··· Given records

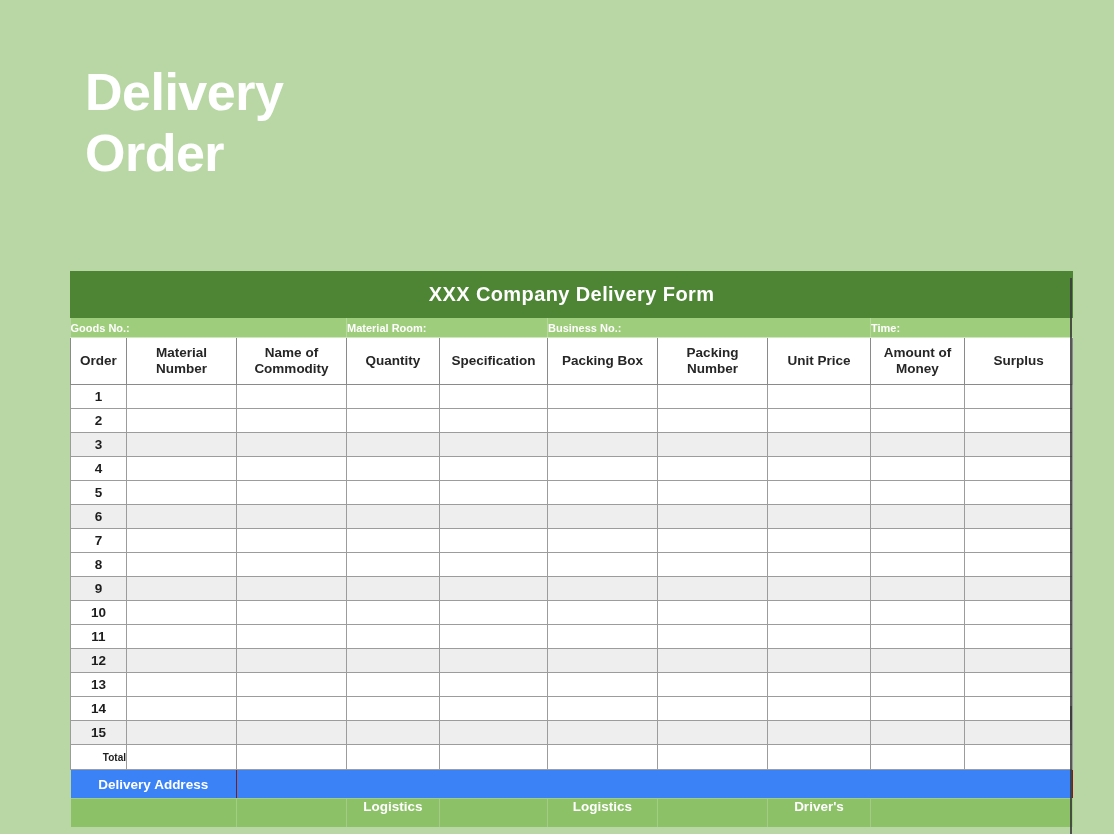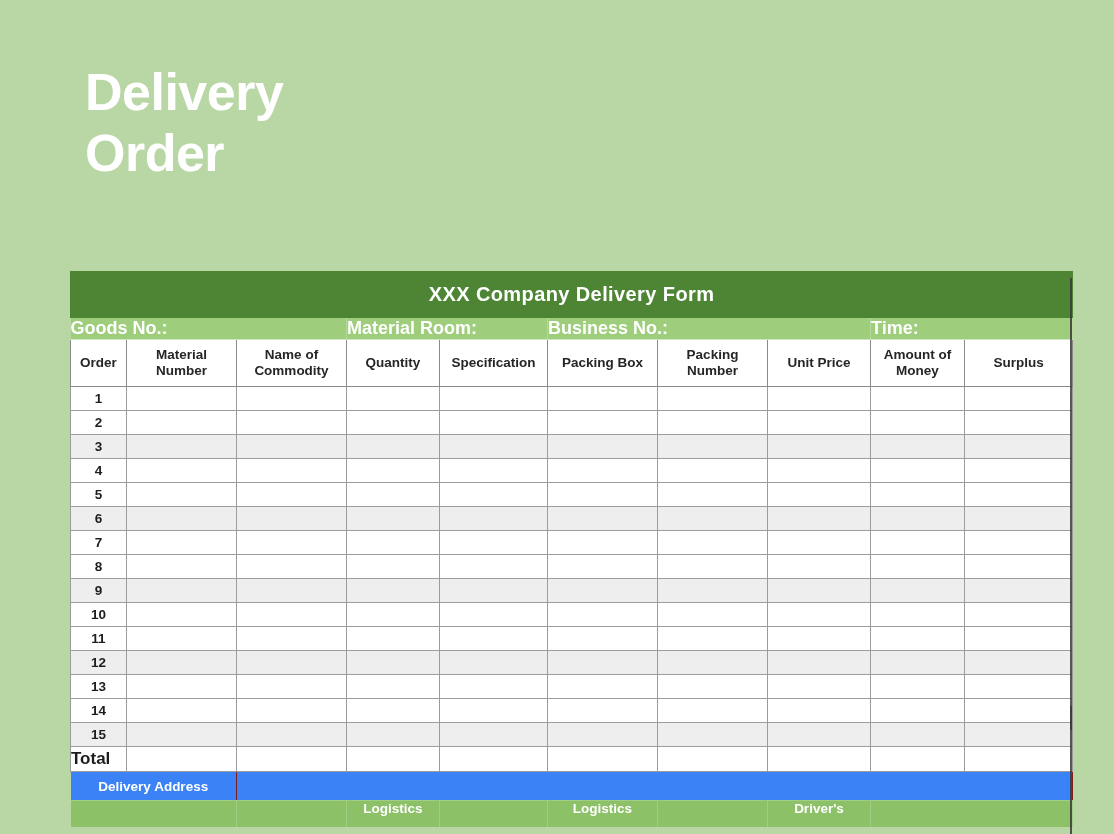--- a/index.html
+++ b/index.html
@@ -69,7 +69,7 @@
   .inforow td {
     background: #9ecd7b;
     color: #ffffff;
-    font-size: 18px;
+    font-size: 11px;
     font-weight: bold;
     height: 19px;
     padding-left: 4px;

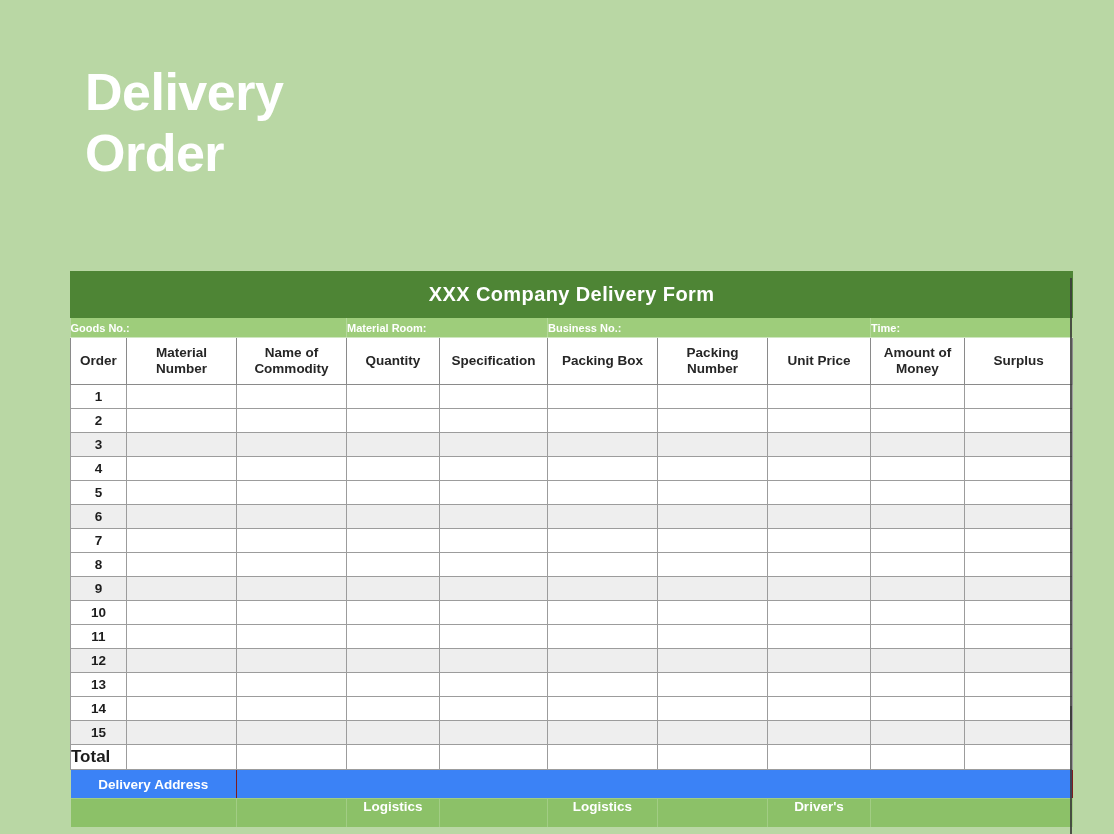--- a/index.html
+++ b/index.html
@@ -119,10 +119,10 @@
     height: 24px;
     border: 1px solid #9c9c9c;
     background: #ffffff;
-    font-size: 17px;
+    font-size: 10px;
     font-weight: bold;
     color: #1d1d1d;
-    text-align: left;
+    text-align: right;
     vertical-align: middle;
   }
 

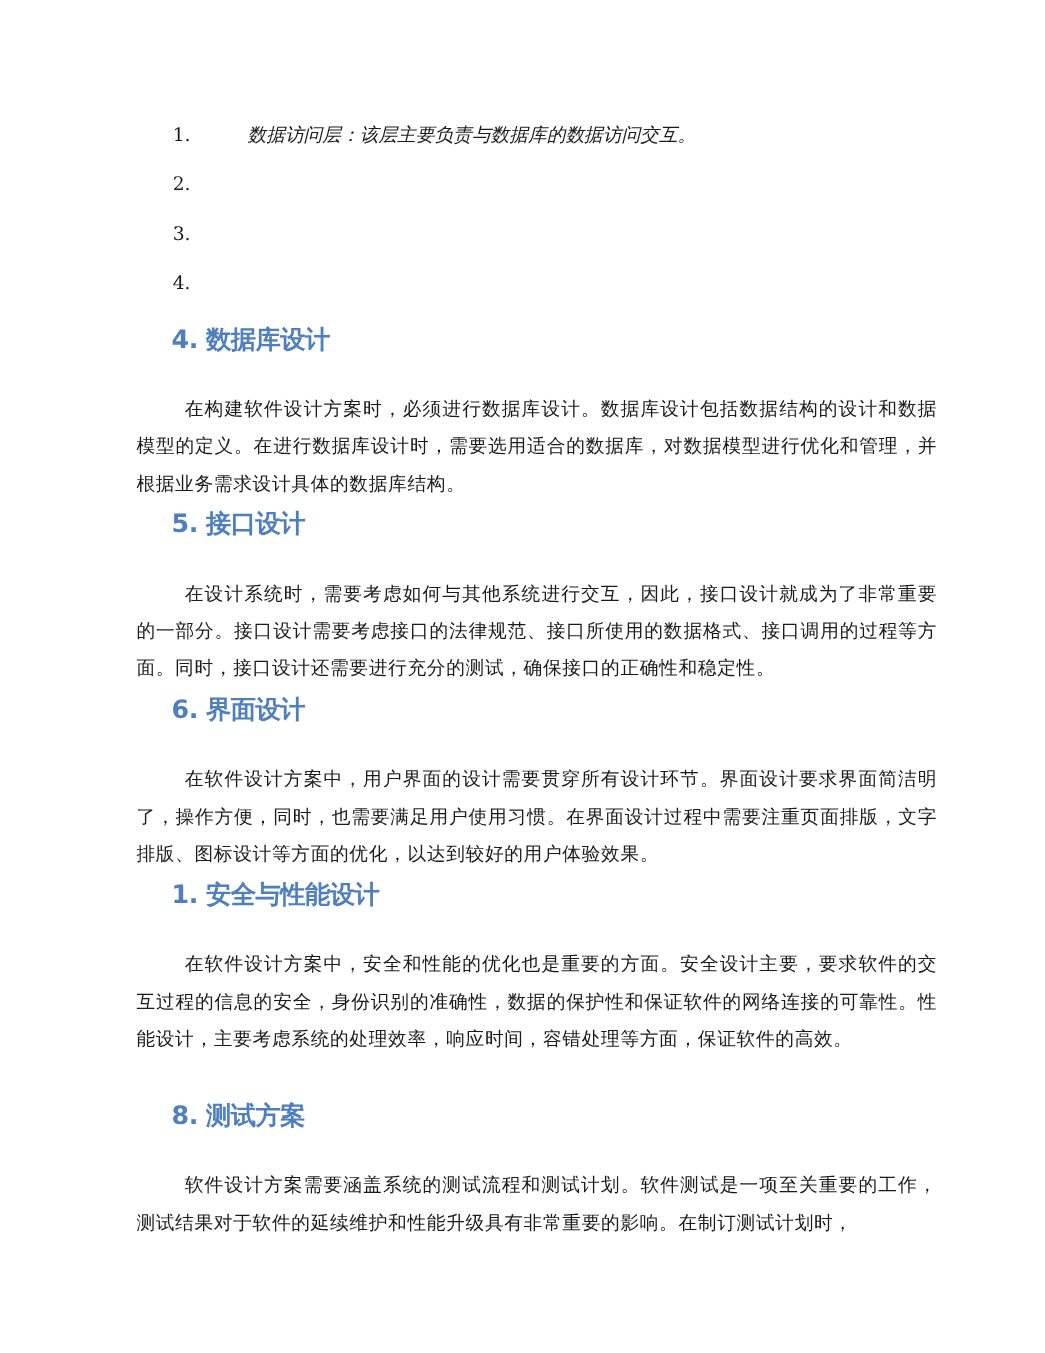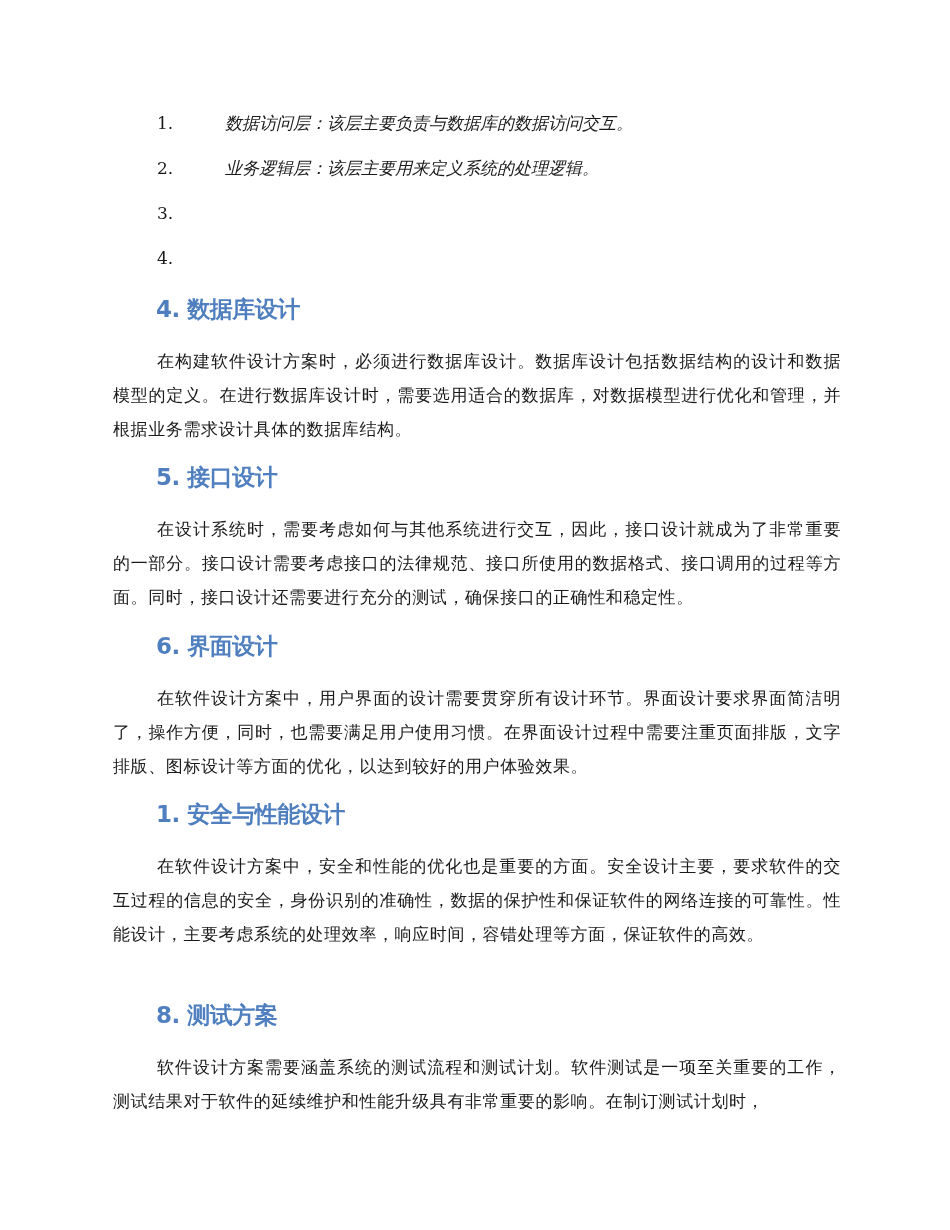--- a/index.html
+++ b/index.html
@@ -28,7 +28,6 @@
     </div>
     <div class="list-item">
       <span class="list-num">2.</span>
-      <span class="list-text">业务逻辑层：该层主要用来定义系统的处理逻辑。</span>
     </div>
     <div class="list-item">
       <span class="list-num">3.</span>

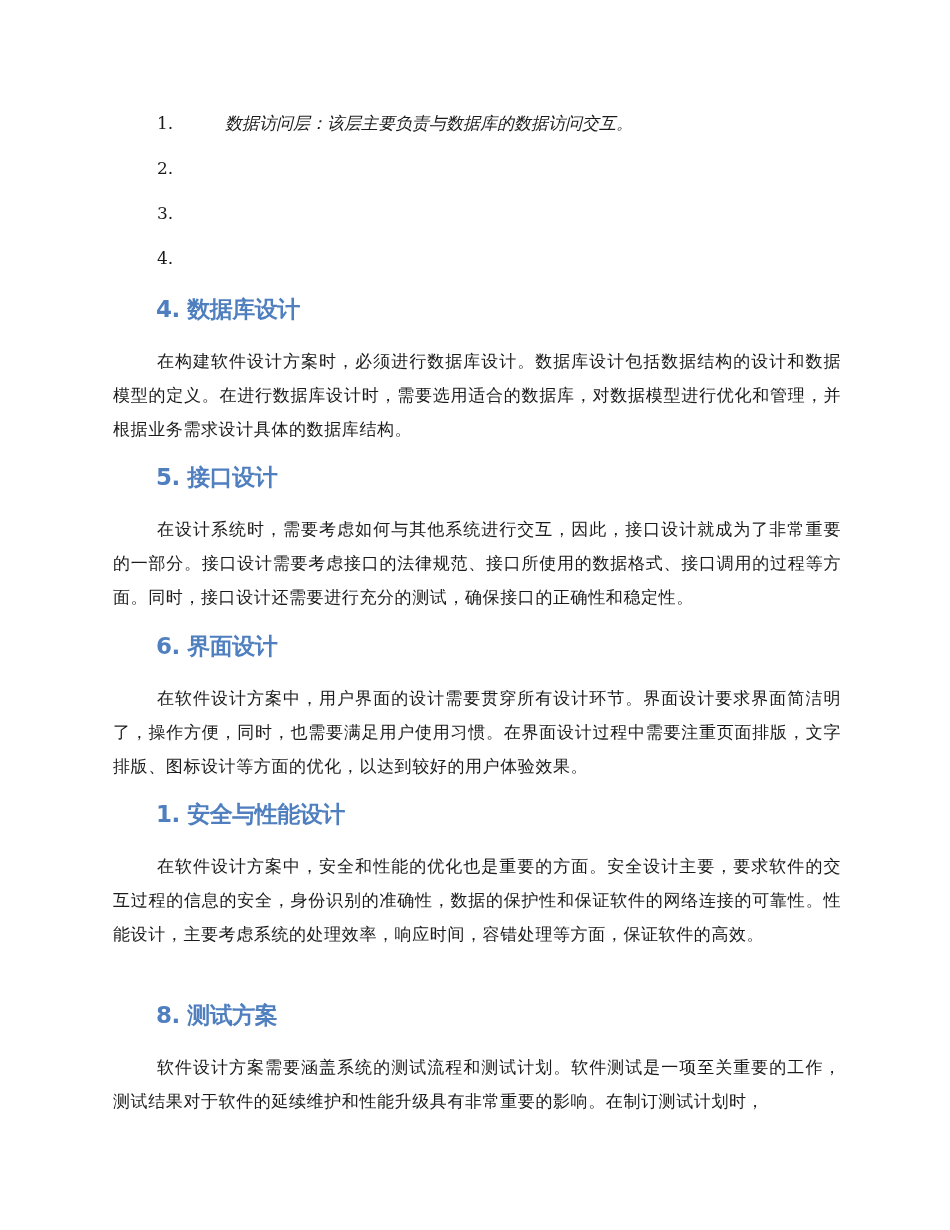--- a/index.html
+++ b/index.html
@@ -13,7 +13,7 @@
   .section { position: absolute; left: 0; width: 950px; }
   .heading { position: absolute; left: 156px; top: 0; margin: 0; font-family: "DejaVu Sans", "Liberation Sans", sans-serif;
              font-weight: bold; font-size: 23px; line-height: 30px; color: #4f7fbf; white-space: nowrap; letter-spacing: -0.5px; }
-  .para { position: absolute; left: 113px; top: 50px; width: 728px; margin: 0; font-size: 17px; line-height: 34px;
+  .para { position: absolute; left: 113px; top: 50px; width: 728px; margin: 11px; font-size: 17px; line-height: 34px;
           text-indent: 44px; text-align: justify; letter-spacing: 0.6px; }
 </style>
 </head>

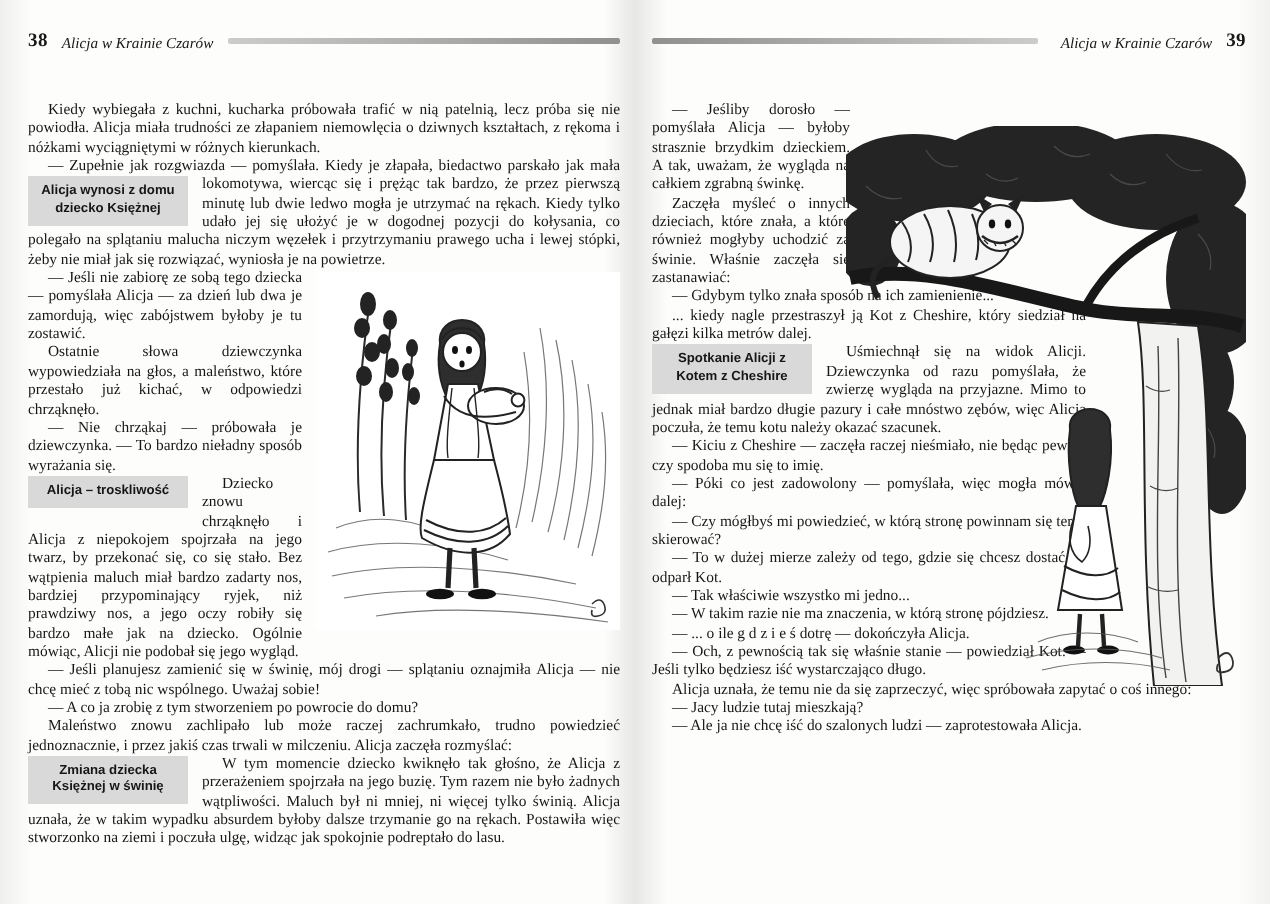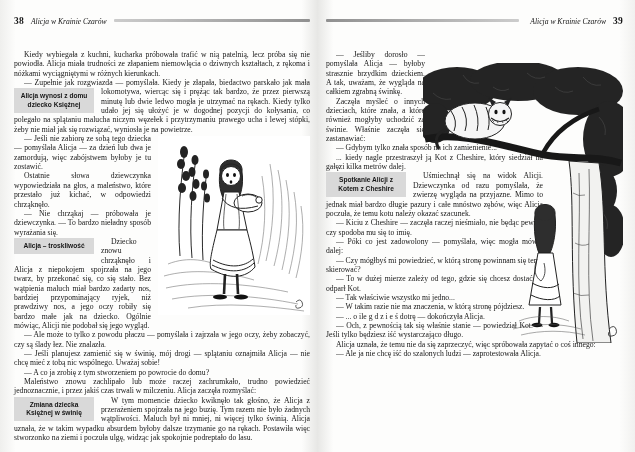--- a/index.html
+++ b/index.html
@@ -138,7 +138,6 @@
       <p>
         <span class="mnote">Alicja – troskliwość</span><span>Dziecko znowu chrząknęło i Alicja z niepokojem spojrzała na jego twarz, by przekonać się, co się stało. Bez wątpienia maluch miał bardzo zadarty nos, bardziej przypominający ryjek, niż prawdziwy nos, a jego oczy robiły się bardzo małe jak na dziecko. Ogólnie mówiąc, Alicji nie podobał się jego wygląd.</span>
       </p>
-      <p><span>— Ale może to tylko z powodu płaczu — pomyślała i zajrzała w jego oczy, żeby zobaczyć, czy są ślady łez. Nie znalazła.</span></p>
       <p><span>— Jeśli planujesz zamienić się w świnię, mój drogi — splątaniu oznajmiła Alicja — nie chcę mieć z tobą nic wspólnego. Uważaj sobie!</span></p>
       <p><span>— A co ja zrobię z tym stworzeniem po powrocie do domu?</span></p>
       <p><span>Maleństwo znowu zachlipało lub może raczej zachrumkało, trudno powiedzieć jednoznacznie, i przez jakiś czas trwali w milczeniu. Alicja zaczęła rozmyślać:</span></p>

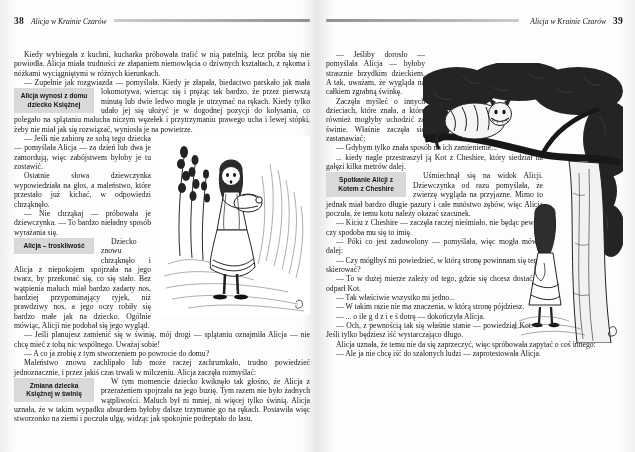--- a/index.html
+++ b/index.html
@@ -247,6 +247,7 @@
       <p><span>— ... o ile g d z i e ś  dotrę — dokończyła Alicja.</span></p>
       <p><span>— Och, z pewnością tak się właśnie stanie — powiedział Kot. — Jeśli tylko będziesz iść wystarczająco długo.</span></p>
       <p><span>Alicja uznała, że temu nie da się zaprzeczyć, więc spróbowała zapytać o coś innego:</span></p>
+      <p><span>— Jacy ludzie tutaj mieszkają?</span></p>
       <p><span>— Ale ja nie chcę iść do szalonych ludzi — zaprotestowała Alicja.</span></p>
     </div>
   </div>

······

▶ Activity
From the entries, copy out each line containing the word "letter".

▶ Problem solution
              font-weight: bold; font-size: 23px; line-height: 30px; color: #4f7fbf; white-space: nowrap; letter-spacing: -0.5px; }
           text-indent: 44px; text-align: justify; letter-spacing: 0.6px; }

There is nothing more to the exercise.